Stored items
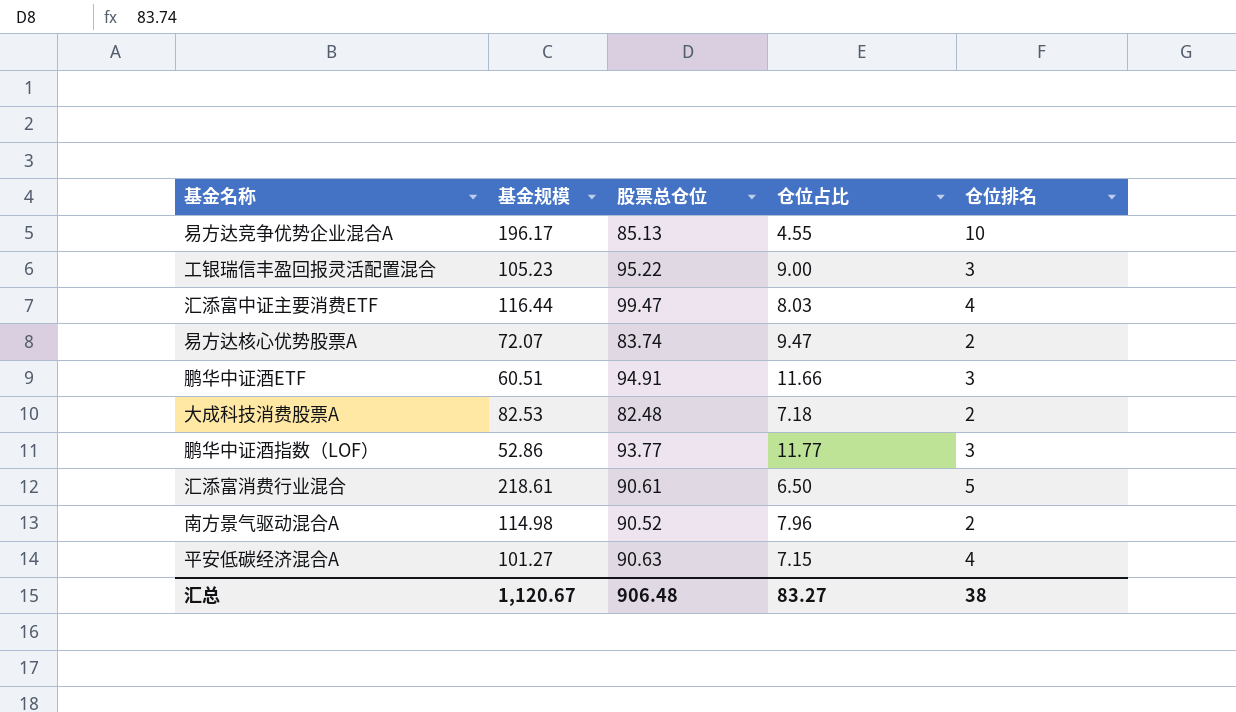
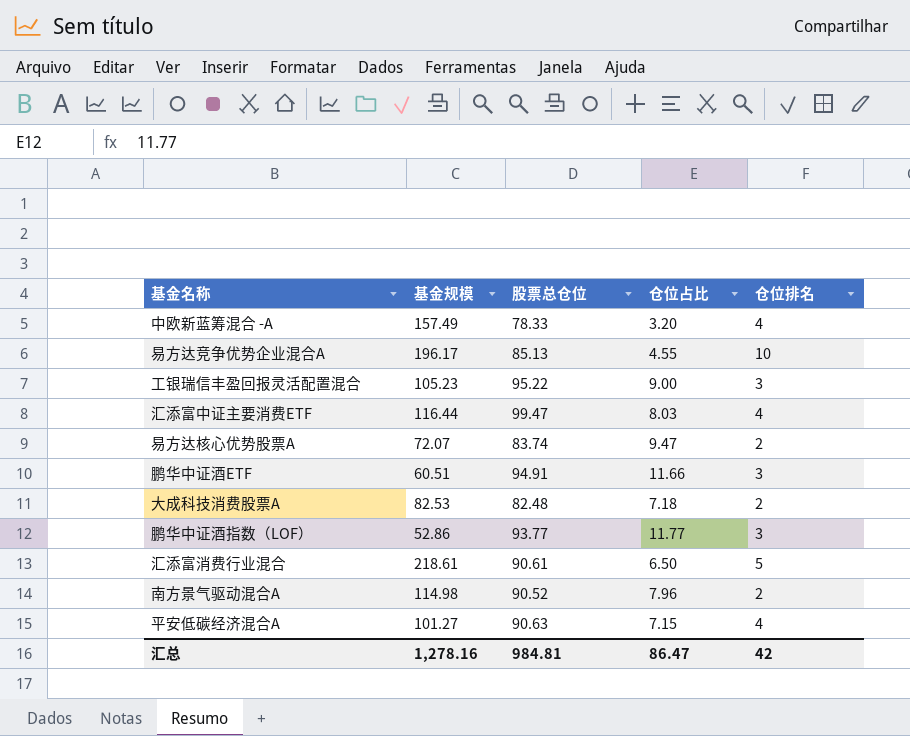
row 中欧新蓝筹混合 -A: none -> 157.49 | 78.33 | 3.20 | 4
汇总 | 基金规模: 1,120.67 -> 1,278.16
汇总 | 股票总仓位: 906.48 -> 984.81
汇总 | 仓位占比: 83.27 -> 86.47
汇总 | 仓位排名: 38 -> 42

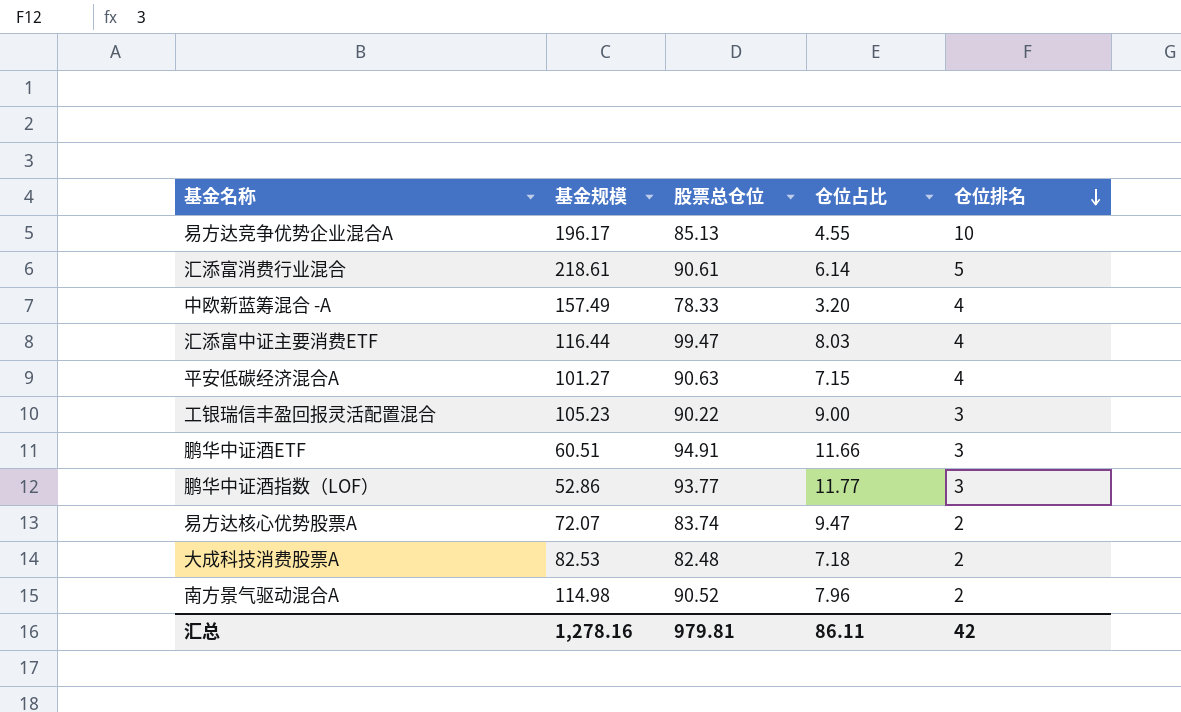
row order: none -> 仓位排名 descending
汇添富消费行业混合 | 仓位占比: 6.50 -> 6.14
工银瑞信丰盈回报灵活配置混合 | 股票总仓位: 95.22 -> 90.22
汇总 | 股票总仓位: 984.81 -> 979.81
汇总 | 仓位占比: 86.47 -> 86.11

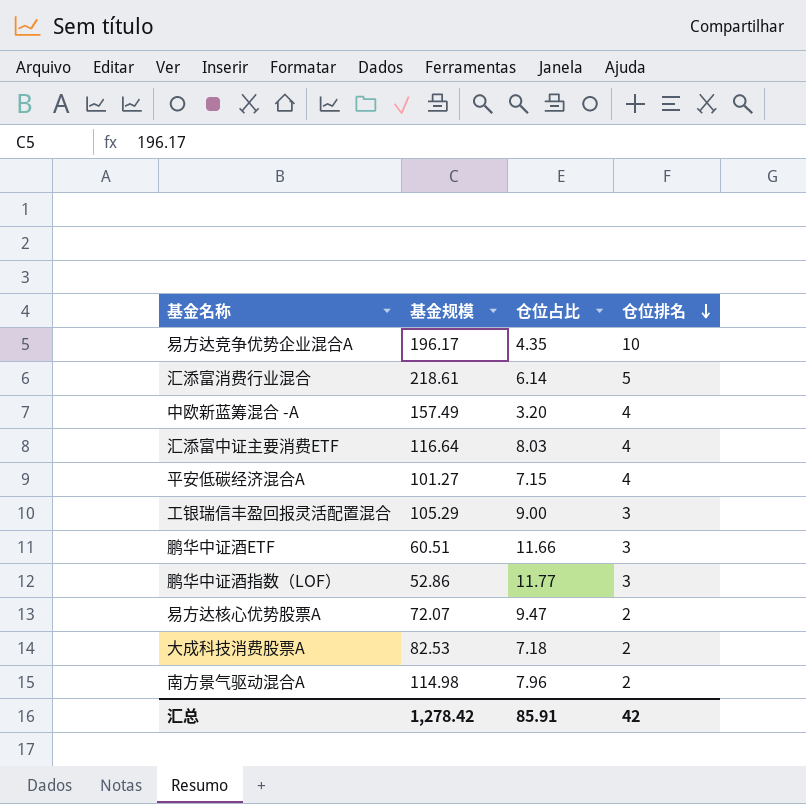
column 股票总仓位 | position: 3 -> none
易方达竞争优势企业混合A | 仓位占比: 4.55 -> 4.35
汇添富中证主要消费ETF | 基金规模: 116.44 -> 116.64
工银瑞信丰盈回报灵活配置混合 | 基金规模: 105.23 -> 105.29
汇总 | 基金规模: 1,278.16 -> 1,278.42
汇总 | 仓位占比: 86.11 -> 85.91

Task goal
Pictures are to be left out; the records above must be repeated word for word.

Written solution
row 中欧新蓝筹混合 -A: none -> 157.49 | 78.33 | 3.20 | 4
汇总 | 基金规模: 1,120.67 -> 1,278.16
汇总 | 股票总仓位: 906.48 -> 984.81
汇总 | 仓位占比: 83.27 -> 86.47
汇总 | 仓位排名: 38 -> 42

row order: none -> 仓位排名 descending
汇添富消费行业混合 | 仓位占比: 6.50 -> 6.14
工银瑞信丰盈回报灵活配置混合 | 股票总仓位: 95.22 -> 90.22
汇总 | 股票总仓位: 984.81 -> 979.81
汇总 | 仓位占比: 86.47 -> 86.11

column 股票总仓位 | position: 3 -> none
易方达竞争优势企业混合A | 仓位占比: 4.55 -> 4.35
汇添富中证主要消费ETF | 基金规模: 116.44 -> 116.64
工银瑞信丰盈回报灵活配置混合 | 基金规模: 105.23 -> 105.29
汇总 | 基金规模: 1,278.16 -> 1,278.42
汇总 | 仓位占比: 86.11 -> 85.91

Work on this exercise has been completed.